La cocina, la de verdad, la que implica conocer bien el entorno, las formas de producción y las características de los productos, las técnicas a dominar para la buena —añadan sostenible y saludable, además de económica— gestión de los recursos alimentarios de los hogares —despensa y nevera— y la armazón cultural en la que se han desarrollado todas las elaboraciones que a día de hoy consideramos como nuestro patrimonio gastronómico, hace aguas.
Los pocos que la sostienen, porque hacen negocio con ella, son las instituciones, la restauración pública o los grupos de activistas de la alimentación, generalmente profesionales liberales con un alto poder adquisitivo y un buen nivel de formación, además de una fe inquebrantable en el poder transformador de la comida, la buena comida.
El resto se ahoga en un mar de información confusa, una ciénaga de intereses mayúsculos que se extiende hacia las redes sociales con su mejor sonrisa.

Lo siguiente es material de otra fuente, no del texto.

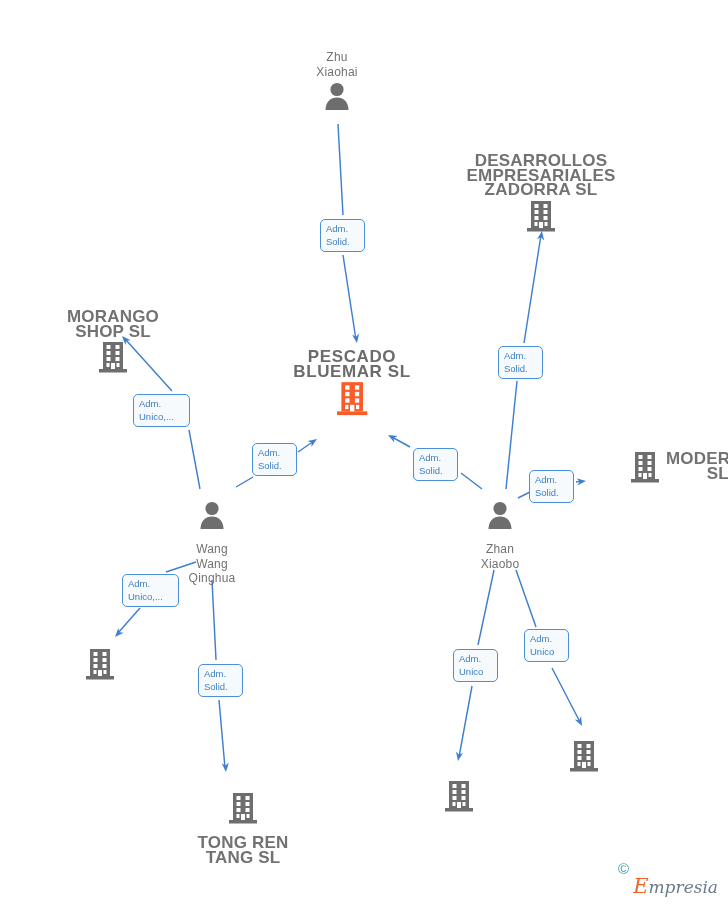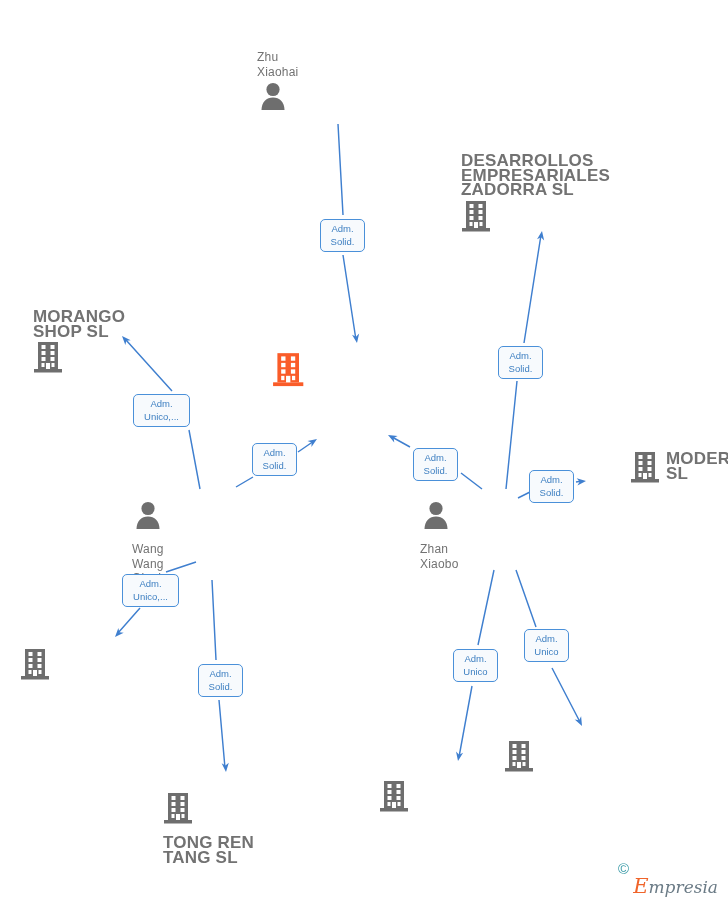--- a/index.html
+++ b/index.html
@@ -26,21 +26,21 @@
     width: 728px;
     height: 905px;
     pointer-events: none;
   }
 
   
   .node {
     position: absolute;
     width: 160px;
     margin-left: -80px;
-    text-align: left;
+    text-align: center;
     color: #6e6e6e;
     z-index: 5;
   }
   .node .label {
     font-size: 17px;
     line-height: 14.6px;
     letter-spacing: 0.2px;
     color: #727272;
     white-space: pre-line;
   }
@@ -79,21 +79,21 @@
   
   .chip {
     position: absolute;
     box-sizing: border-box;
     background: #f7fafd;
     border: 1.3px solid #4a90d9;
     border-radius: 5px;
     color: #3d7fc1;
     font-size: 9.5px;
     line-height: 12.5px;
-    text-align: center;
+    text-align: left;
     padding: 3px 5px 4px 5px;
     white-space: pre-line;
     z-index: 8;
   }
 
   
   #watermark {
     position: absolute;
     right: 10px;
     bottom: 8px;
@@ -195,20 +195,22 @@
               <rect x="17.5" y="11" width="4" height="4"></rect>
               <rect x="8.5" y="17" width="4" height="4"></rect>
               <rect x="17.5" y="17" width="4" height="4"></rect>
               <rect x="13" y="23" width="4" height="6"></rect>
               <rect x="8.5" y="23" width="3" height="4"></rect>
               <rect x="18.5" y="23" width="3" height="4"></rect>
             </g>
           </svg></span>
       </div>
       <div class="node company focus" style="left: 352px; top: 350px;">
+        <div class="label">PESCADO
+BLUEMAR  SL</div>
         <span class="glyph"><svg width="32.400000000000006" height="36.72" viewBox="0 0 30 34">
             <g fill="#fa5c29">
               <rect x="5" y="2" width="20" height="27"></rect>
               <rect x="1" y="29" width="28" height="3.5"></rect>
             </g>
             <g fill="#ffffff">
               <rect x="8.5" y="5" width="4" height="4"></rect>
               <rect x="17.5" y="5" width="4" height="4"></rect>
               <rect x="8.5" y="11" width="4" height="4"></rect>
               <rect x="17.5" y="11" width="4" height="4"></rect>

Los mercados, como la propia cocina, no pueden sobrevivir convertidos en espectáculo. Tarde o temprano la obra envejece y el público se aburre.
Si además de esto, el mercado se percibe como un escenario para eventos varios, un parque de atracciones etnográficas —mis nuevos alumnos de primero de grado de Ciencias Gastronómicas jamás ha pisado uno de ellos—, un lugar exótico con unos personajes peculiares que viven en “la frontera” (eso que llama “el rural”) con tierra, animales y estiércol o un lugar de alimentos frescos de lujo —Josep Mulet los llama delicatessens agrícolas— lo más probable es que el cliente de producto fresco desaparezca y el mercado sucumba a la llegada de cualquier grupo de coreanos dispuestos a comerse un cucurucho de buñuelos de bacalao revenidos.
Los mercados, como la propia cocina, no pueden sobrevivir convertidos en espectáculo. Tarde o temprano la obra envejece y el público se aburre.